Exercise details: For the entries that follow, say how many lines hold the string "flex", with nothing else in the reply.

● ● ● ● ● ● ●

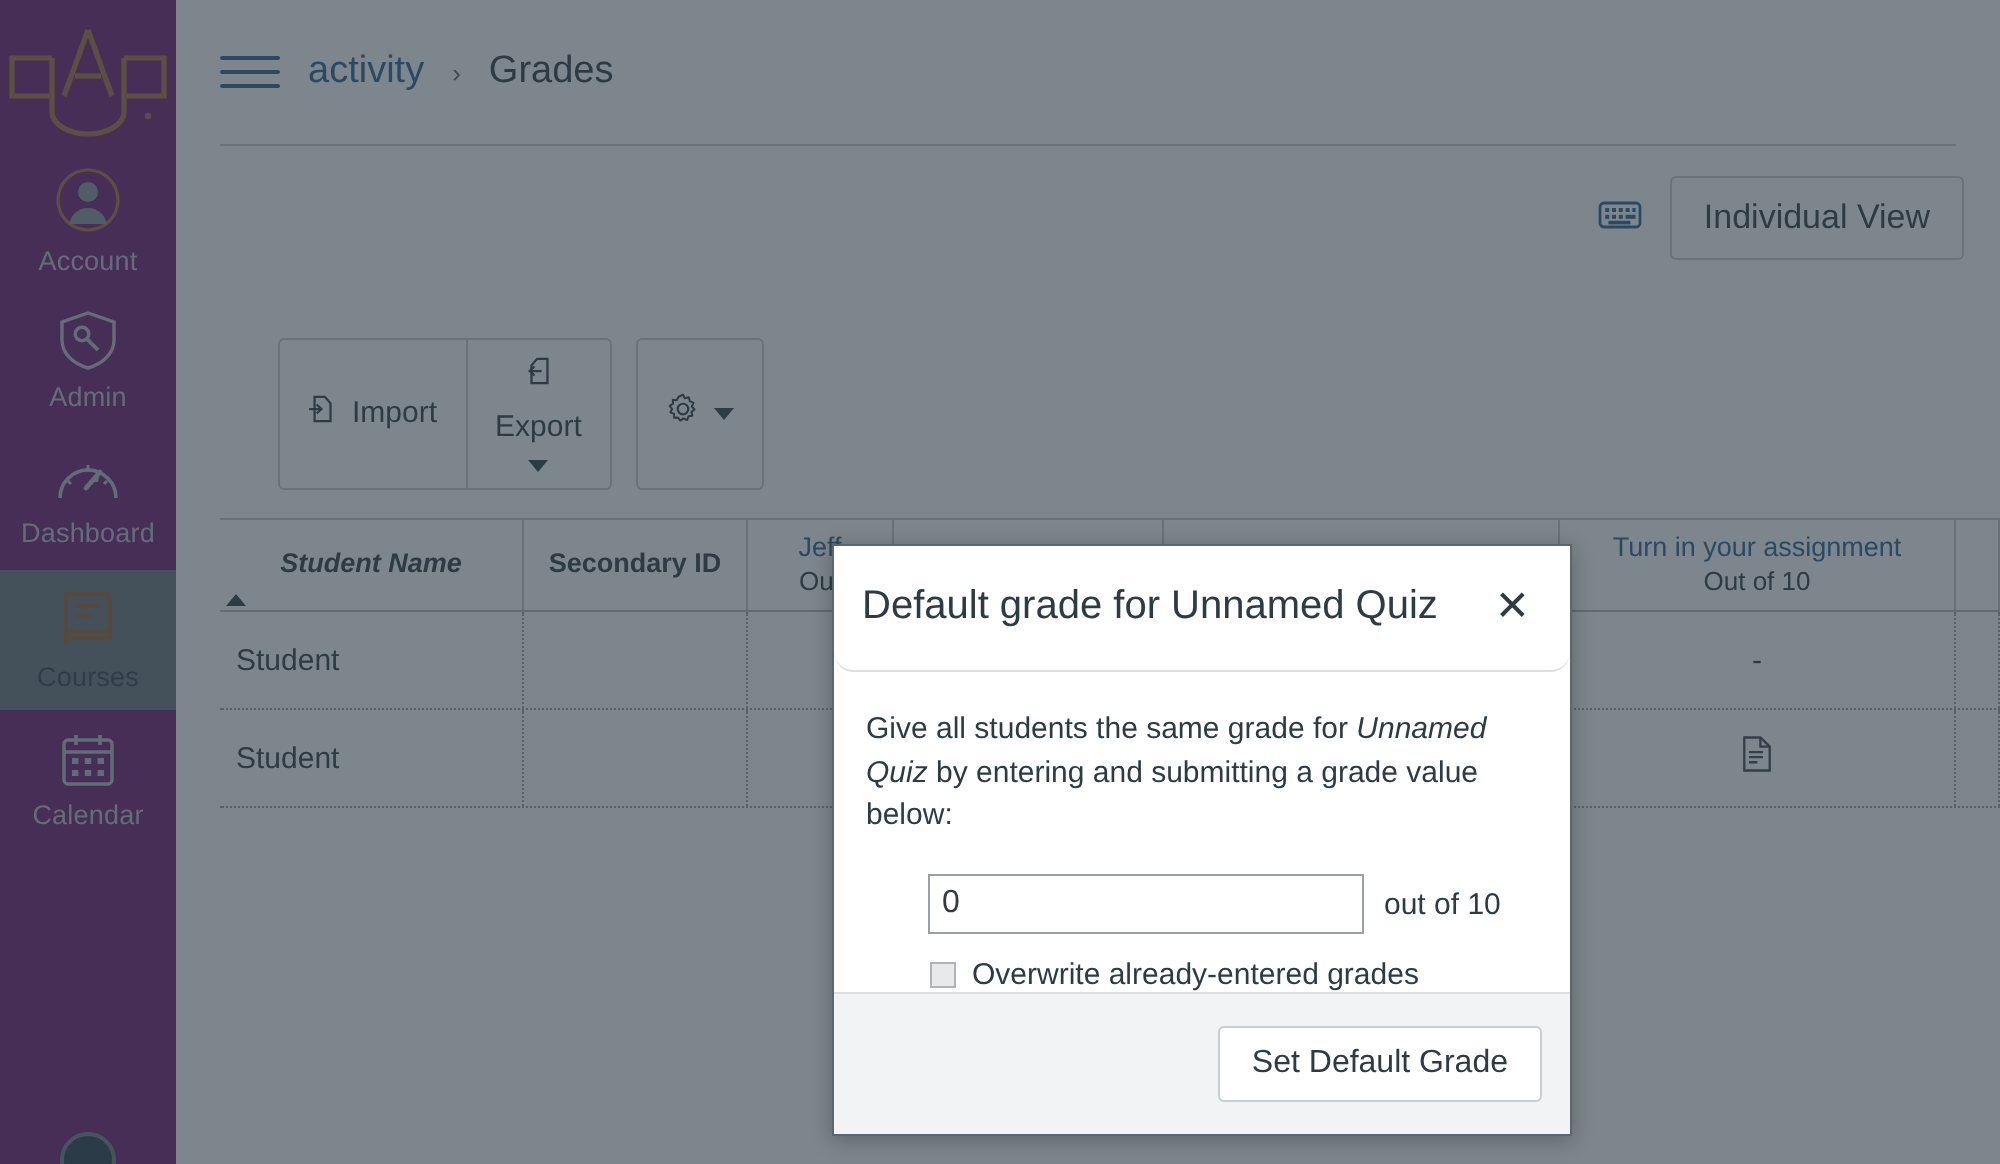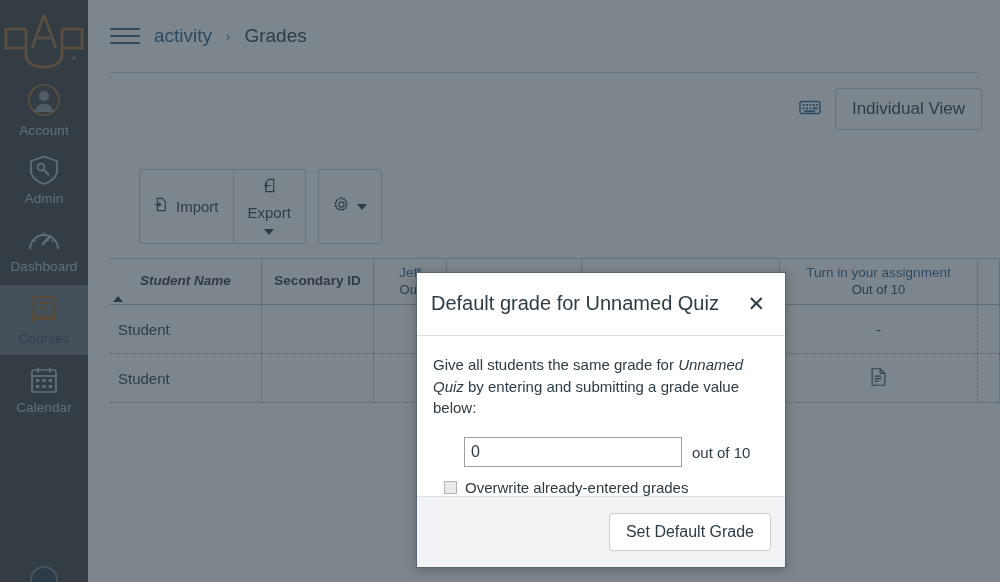--- a/index.html
+++ b/index.html
@@ -19,7 +19,7 @@
   #sidebar {
     position: absolute; left: 0; top: 0;
     width: 88px; height: 582px;
-    background: #404040;
+    background: #701a75;
     z-index: 5;
   }
   #logo-wrap {

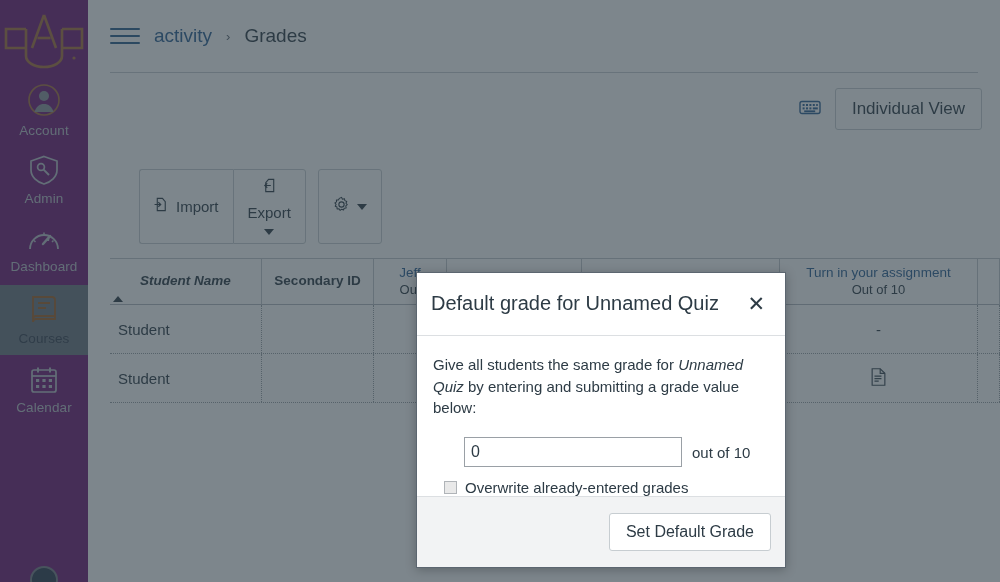--- a/index.html
+++ b/index.html
@@ -197,6 +197,7 @@
     display: flex; align-items: center;
     padding: 0 16px 0 14px;
     border-bottom: 1px solid #dcdfe2;
+    border-radius: 10px;
   }
   #dialog-title {
     flex: 1;

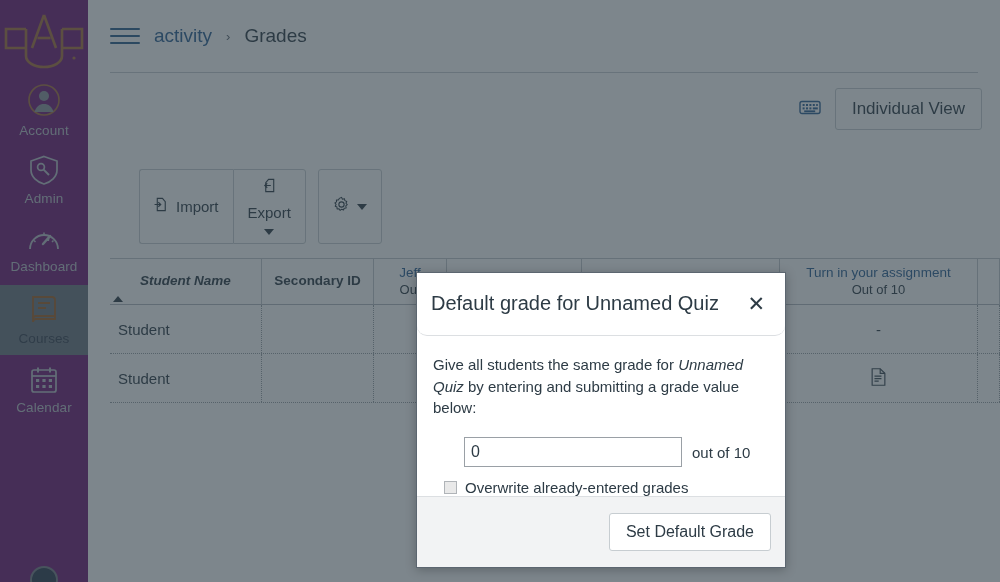--- a/index.html
+++ b/index.html
@@ -237,7 +237,7 @@
   #out-of-label { font-size: 15px; color: #2d3b45; }
   #overwrite-row {
     display: flex; align-items: center; gap: 8px;
-    margin-top: 12px; margin-left: 11px;
+    margin-top: 12px; margin-left: 32px;
   }
   #overwrite-box {
     width: 13px; height: 13px;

● ● ● ● ● ● ●

Exercise result: 3